MATERIAL FOR THIS TASK Start Marker

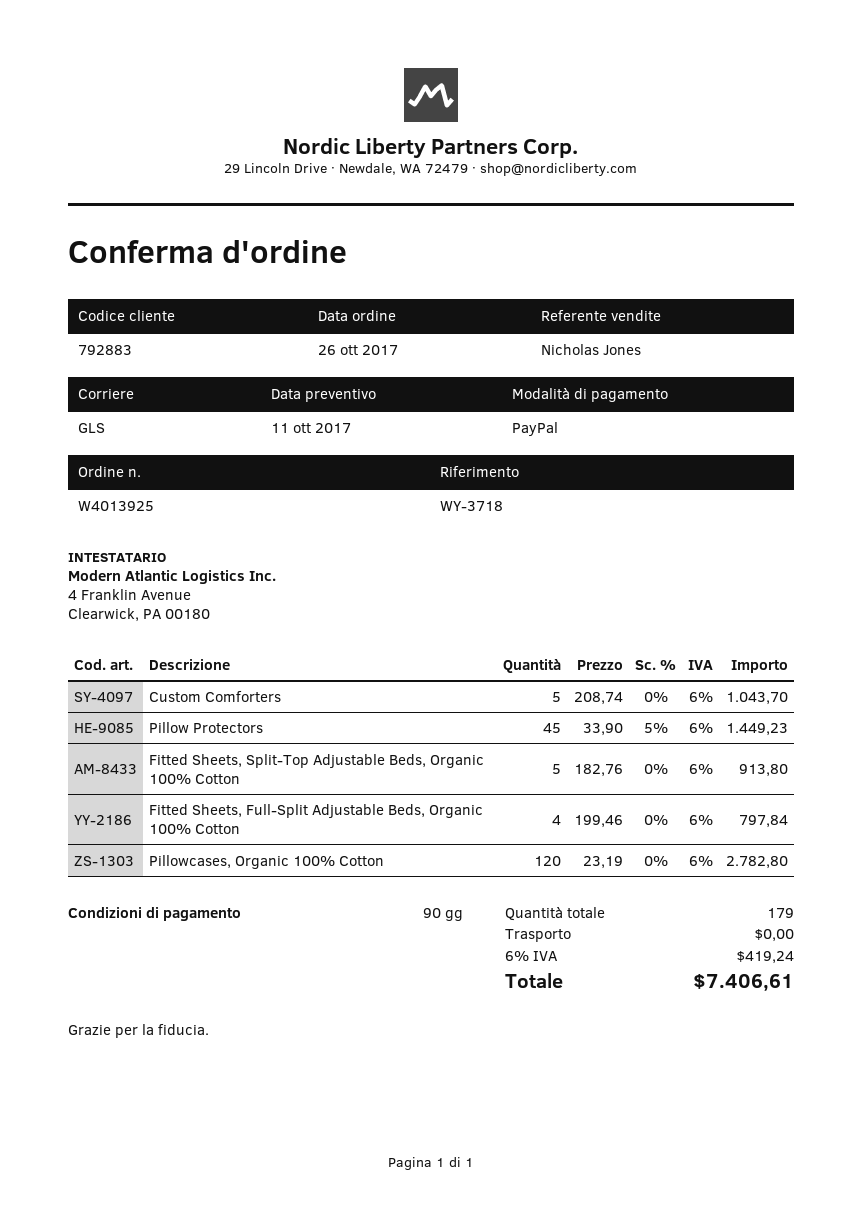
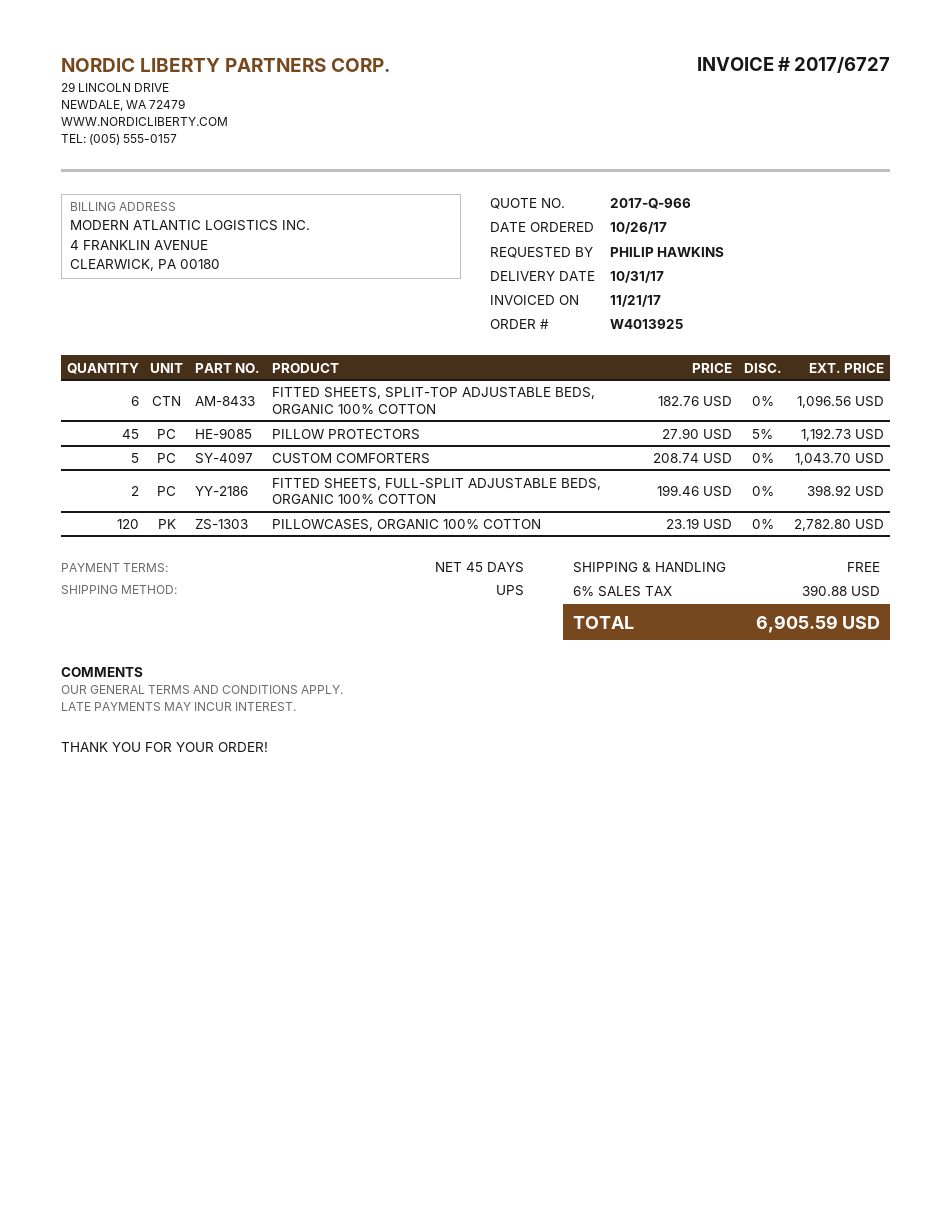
payment terms: 90 days -> 45 days
shipping method: GLS -> UPS
Pillow Protectors: 45 x 33.90 - 5% = 1449.23 -> 45 x 27.90 - 5% = 1192.73
Fitted Sheets, Split-Top Adjustable Beds, Organic 100% Cotton: 5 x 182.76 = 913.80 -> 6 x 182.76 = 1096.56
Fitted Sheets, Full-Split Adjustable Beds, Organic 100% Cotton: 4 x 199.46 = 797.84 -> 2 x 199.46 = 398.92
tax: 6% = 419.24 -> 6% = 390.88
total: 7406.61 -> 6905.59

MATERIAL FOR THIS TASK End Marker

WHAT YOU WILL DO —
Reproduce the lines from the one containing "Fitted Sheets, Full-Split" to the end of the entries, keeping both ends and adding nothing.

ANSWER TO THIS PROBLEM —
Fitted Sheets, Full-Split Adjustable Beds, Organic 100% Cotton: 4 x 199.46 = 797.84 -> 2 x 199.46 = 398.92
tax: 6% = 419.24 -> 6% = 390.88
total: 7406.61 -> 6905.59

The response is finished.